• GIVEN ENTRIES:
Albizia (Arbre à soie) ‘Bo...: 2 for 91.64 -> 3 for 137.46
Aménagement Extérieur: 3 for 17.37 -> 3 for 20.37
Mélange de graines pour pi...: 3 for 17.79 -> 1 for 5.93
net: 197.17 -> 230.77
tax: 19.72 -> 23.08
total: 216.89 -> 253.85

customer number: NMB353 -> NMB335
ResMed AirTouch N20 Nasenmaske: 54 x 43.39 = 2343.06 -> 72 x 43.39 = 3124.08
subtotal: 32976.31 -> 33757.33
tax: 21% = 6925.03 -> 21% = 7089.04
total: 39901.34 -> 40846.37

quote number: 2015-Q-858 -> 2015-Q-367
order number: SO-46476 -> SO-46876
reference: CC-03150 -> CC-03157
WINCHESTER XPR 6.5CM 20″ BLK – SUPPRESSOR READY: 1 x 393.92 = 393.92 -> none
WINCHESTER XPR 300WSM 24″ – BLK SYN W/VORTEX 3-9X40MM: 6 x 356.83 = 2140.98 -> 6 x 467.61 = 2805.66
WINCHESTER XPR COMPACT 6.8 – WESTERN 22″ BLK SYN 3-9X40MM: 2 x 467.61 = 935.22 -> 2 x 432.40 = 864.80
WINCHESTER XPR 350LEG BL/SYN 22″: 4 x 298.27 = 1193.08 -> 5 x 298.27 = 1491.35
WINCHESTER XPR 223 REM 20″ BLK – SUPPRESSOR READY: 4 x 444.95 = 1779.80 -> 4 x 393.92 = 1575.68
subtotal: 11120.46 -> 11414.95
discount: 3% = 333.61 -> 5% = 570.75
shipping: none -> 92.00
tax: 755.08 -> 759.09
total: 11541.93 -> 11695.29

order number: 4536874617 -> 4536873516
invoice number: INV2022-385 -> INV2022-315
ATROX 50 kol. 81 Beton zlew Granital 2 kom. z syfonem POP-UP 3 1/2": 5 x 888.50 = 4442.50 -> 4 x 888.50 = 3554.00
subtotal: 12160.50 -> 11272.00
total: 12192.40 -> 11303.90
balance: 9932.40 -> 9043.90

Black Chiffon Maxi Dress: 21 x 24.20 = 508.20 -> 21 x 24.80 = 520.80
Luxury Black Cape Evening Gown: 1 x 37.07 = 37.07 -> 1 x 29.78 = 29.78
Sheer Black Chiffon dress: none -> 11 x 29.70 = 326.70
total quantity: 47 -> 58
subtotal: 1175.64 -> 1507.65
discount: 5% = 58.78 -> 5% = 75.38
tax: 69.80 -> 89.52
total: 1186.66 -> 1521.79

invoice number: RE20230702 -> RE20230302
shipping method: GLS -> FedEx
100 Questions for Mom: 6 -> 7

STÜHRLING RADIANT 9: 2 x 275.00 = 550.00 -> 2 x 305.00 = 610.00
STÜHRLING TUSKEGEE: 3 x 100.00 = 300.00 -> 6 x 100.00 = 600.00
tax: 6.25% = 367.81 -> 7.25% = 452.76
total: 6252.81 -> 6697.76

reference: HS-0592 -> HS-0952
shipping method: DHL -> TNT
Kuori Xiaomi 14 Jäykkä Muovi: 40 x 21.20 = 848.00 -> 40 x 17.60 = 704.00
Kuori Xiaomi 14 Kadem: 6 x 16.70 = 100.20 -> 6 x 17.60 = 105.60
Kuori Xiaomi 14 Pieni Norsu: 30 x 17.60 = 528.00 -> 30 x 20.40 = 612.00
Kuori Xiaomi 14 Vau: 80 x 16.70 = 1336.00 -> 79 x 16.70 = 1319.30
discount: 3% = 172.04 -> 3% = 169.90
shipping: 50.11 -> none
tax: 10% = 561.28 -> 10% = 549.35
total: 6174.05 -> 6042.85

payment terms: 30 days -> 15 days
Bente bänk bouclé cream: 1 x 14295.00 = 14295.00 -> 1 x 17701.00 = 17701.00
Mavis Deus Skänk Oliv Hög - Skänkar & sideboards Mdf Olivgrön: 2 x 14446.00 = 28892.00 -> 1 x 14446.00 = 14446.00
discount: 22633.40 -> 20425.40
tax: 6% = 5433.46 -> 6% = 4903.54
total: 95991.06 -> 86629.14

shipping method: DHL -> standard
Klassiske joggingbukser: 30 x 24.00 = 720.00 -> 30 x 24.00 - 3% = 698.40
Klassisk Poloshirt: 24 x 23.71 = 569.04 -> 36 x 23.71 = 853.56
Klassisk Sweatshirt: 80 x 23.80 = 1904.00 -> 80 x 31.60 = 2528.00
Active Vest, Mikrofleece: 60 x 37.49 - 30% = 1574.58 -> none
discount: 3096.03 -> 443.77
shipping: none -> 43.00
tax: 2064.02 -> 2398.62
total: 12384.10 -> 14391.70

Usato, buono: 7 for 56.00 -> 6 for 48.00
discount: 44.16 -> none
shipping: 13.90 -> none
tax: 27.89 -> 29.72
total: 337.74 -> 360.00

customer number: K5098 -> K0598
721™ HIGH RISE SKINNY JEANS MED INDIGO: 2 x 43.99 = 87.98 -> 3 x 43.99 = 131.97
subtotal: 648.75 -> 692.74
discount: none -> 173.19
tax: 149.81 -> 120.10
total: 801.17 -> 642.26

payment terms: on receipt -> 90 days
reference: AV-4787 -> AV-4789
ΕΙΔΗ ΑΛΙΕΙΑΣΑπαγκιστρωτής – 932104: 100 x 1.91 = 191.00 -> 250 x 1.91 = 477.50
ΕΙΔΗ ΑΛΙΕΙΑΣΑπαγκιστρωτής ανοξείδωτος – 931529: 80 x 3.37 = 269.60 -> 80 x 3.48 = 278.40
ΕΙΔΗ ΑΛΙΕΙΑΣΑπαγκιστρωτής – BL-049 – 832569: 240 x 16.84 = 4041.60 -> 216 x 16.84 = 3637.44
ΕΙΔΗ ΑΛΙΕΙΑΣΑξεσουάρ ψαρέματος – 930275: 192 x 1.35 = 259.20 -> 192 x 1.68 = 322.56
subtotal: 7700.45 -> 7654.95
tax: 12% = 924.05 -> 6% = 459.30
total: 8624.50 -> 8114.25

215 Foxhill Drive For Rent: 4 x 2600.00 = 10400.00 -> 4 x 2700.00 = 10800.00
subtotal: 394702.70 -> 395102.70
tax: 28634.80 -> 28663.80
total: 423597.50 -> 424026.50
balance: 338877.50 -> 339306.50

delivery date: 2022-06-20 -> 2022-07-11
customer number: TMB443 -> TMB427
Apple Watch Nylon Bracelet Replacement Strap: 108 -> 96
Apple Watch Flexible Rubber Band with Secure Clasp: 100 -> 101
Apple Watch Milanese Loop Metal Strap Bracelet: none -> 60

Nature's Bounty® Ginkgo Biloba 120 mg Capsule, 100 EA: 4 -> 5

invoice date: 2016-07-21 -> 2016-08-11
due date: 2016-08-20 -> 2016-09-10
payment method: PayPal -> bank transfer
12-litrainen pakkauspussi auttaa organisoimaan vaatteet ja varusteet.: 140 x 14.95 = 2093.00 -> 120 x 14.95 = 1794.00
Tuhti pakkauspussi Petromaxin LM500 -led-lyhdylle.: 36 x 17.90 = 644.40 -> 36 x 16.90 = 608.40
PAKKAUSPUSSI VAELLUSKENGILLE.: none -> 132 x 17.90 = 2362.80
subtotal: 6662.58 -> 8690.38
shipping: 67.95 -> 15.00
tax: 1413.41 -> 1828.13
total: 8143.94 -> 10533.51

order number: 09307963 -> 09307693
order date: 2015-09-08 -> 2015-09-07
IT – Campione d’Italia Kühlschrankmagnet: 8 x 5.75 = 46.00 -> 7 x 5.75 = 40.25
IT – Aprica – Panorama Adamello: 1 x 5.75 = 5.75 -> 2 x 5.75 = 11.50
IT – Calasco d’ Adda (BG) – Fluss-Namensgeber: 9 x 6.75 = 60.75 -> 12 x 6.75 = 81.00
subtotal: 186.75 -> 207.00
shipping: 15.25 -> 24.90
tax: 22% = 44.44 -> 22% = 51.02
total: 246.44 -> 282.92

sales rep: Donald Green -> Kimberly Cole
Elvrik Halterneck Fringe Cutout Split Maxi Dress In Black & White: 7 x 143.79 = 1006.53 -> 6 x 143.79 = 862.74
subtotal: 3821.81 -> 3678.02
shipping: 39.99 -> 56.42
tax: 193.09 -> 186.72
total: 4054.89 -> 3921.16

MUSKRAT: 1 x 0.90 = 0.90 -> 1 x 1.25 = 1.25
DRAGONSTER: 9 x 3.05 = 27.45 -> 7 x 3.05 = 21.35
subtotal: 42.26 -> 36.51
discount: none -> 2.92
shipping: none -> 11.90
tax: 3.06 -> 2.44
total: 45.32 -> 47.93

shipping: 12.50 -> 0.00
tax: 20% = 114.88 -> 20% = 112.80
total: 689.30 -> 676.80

• TASK DETAILS:
Verbatim output is expected for the lines from the start of the data to the line in which "reference: CC-03150 -> CC-03157" appears, both included.

• OUTPUT OF THE EXERCISE:
Albizia (Arbre à soie) ‘Bo...: 2 for 91.64 -> 3 for 137.46
Aménagement Extérieur: 3 for 17.37 -> 3 for 20.37
Mélange de graines pour pi...: 3 for 17.79 -> 1 for 5.93
net: 197.17 -> 230.77
tax: 19.72 -> 23.08
total: 216.89 -> 253.85

customer number: NMB353 -> NMB335
ResMed AirTouch N20 Nasenmaske: 54 x 43.39 = 2343.06 -> 72 x 43.39 = 3124.08
subtotal: 32976.31 -> 33757.33
tax: 21% = 6925.03 -> 21% = 7089.04
total: 39901.34 -> 40846.37

quote number: 2015-Q-858 -> 2015-Q-367
order number: SO-46476 -> SO-46876
reference: CC-03150 -> CC-03157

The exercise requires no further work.